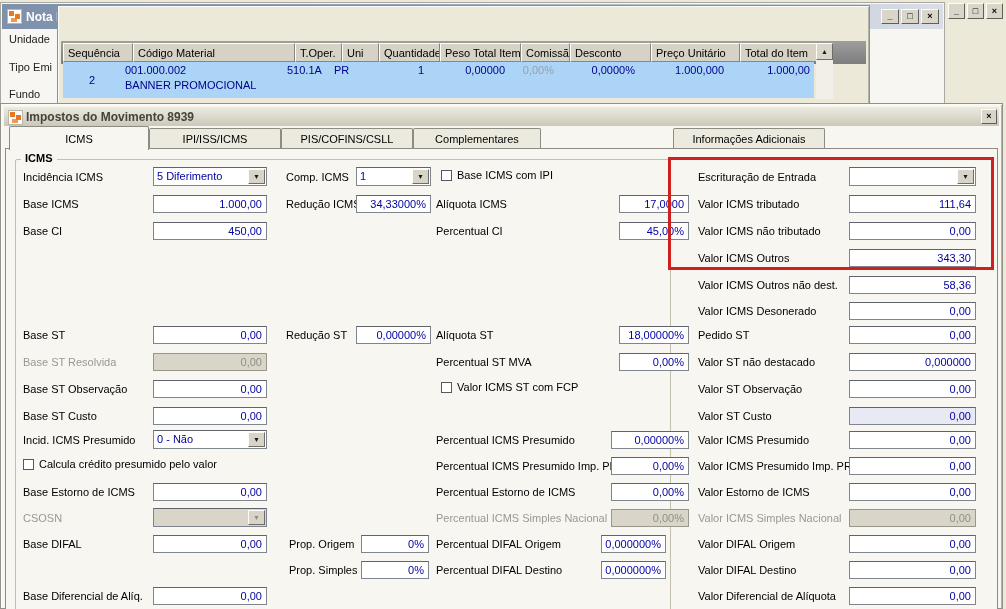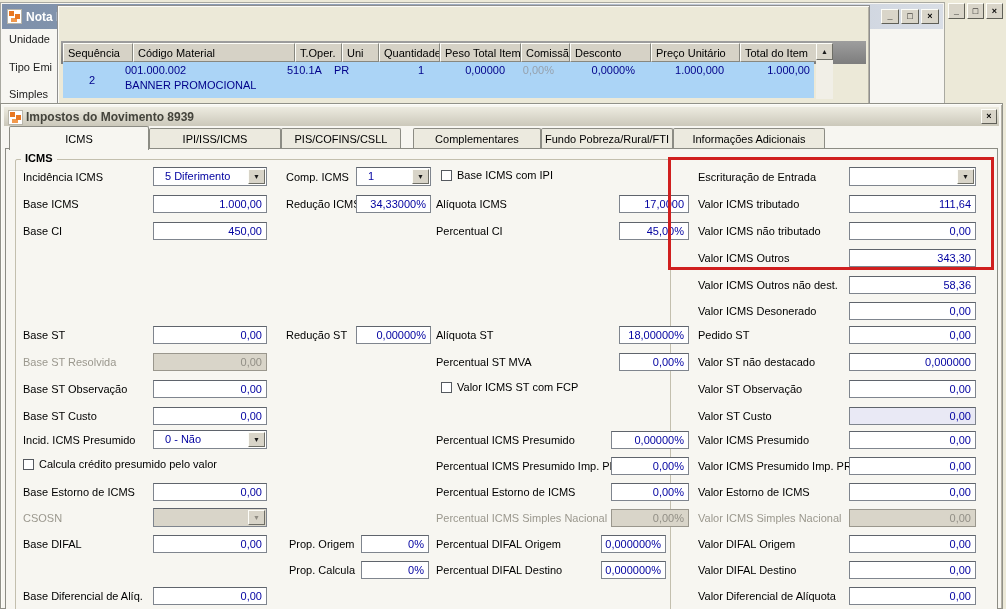"Simples" span.lbl { text: Simples -> Fundo }
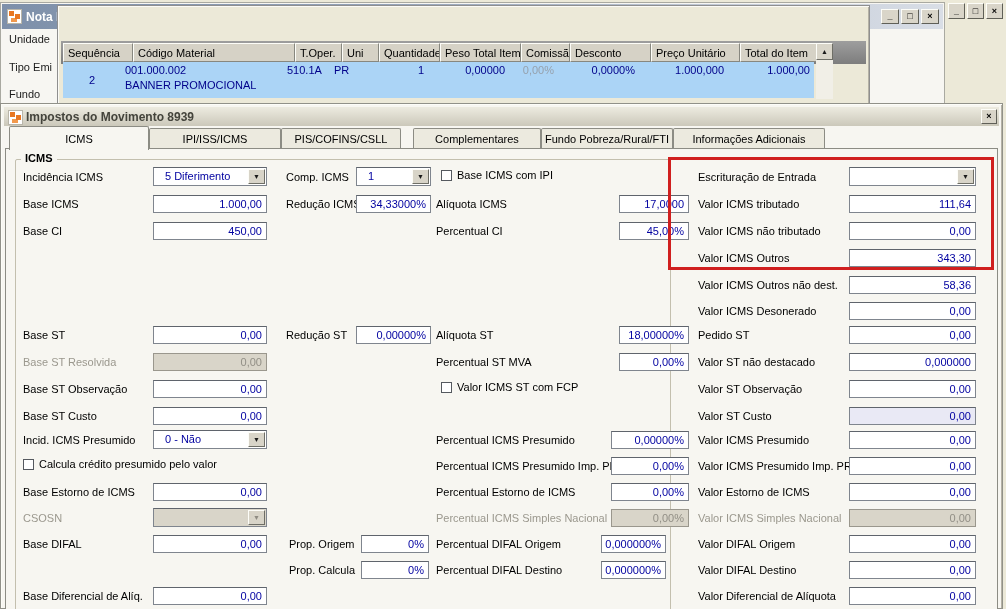"PIS/COFINS/CSLL" div.tab { width: 120px -> 132px }
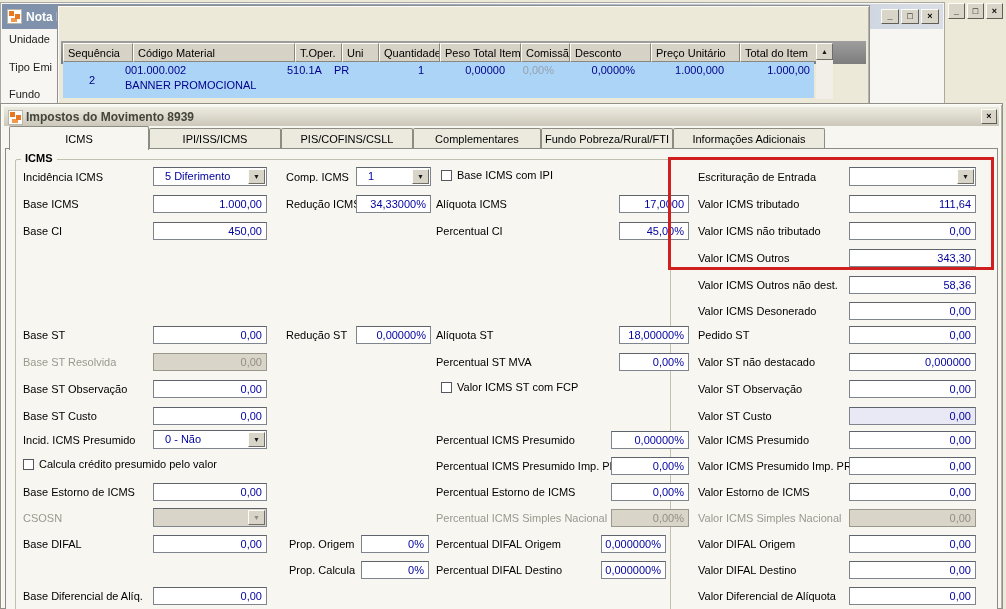"Fundo Pobreza/Rural/FTI" div.tab { html: <div>Fundo Pobreza/Rural/FTI</div> -> none }
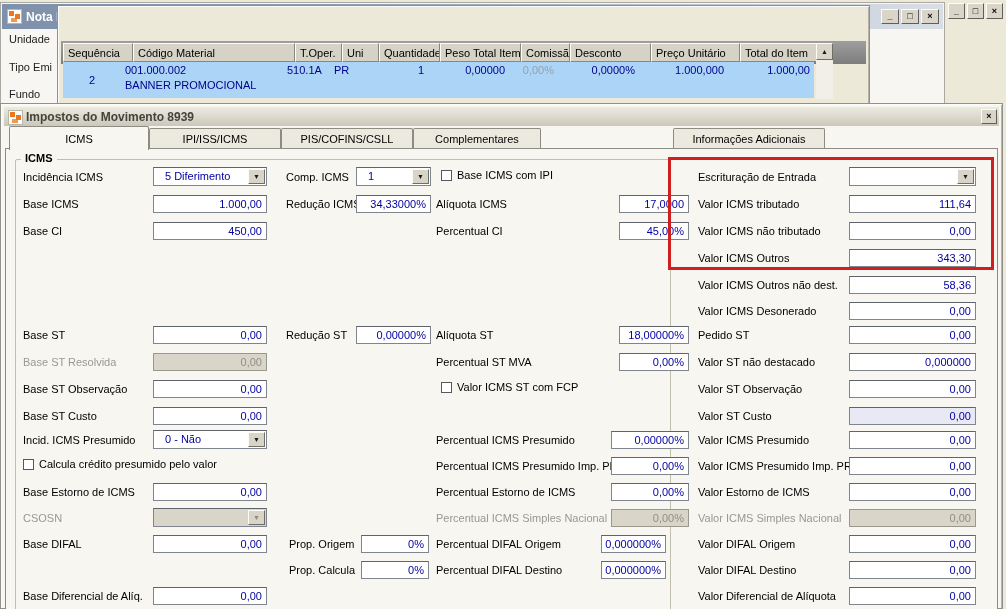"5 Diferimento" .ddl-val { margin-left: 8px -> none }
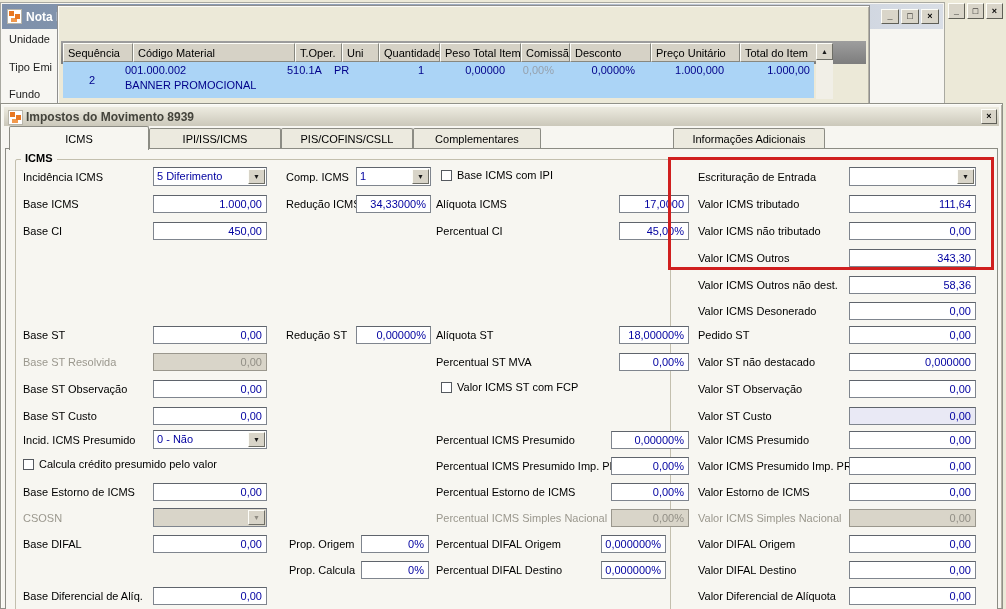"Prop. Calcula" span.lbl { text: Calcula -> Simples }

- About this exercise: Starting at the line that contains "width: 120px ->" and ending with the last line of the data, transcribe every line exactly; skip the pictures.

- Answer below:
"PIS/COFINS/CSLL" div.tab { width: 120px -> 132px }
"Fundo Pobreza/Rural/FTI" div.tab { html: <div>Fundo Pobreza/Rural/FTI</div> -> none }
"5 Diferimento" .ddl-val { margin-left: 8px -> none }
"Prop. Calcula" span.lbl { text: Calcula -> Simples }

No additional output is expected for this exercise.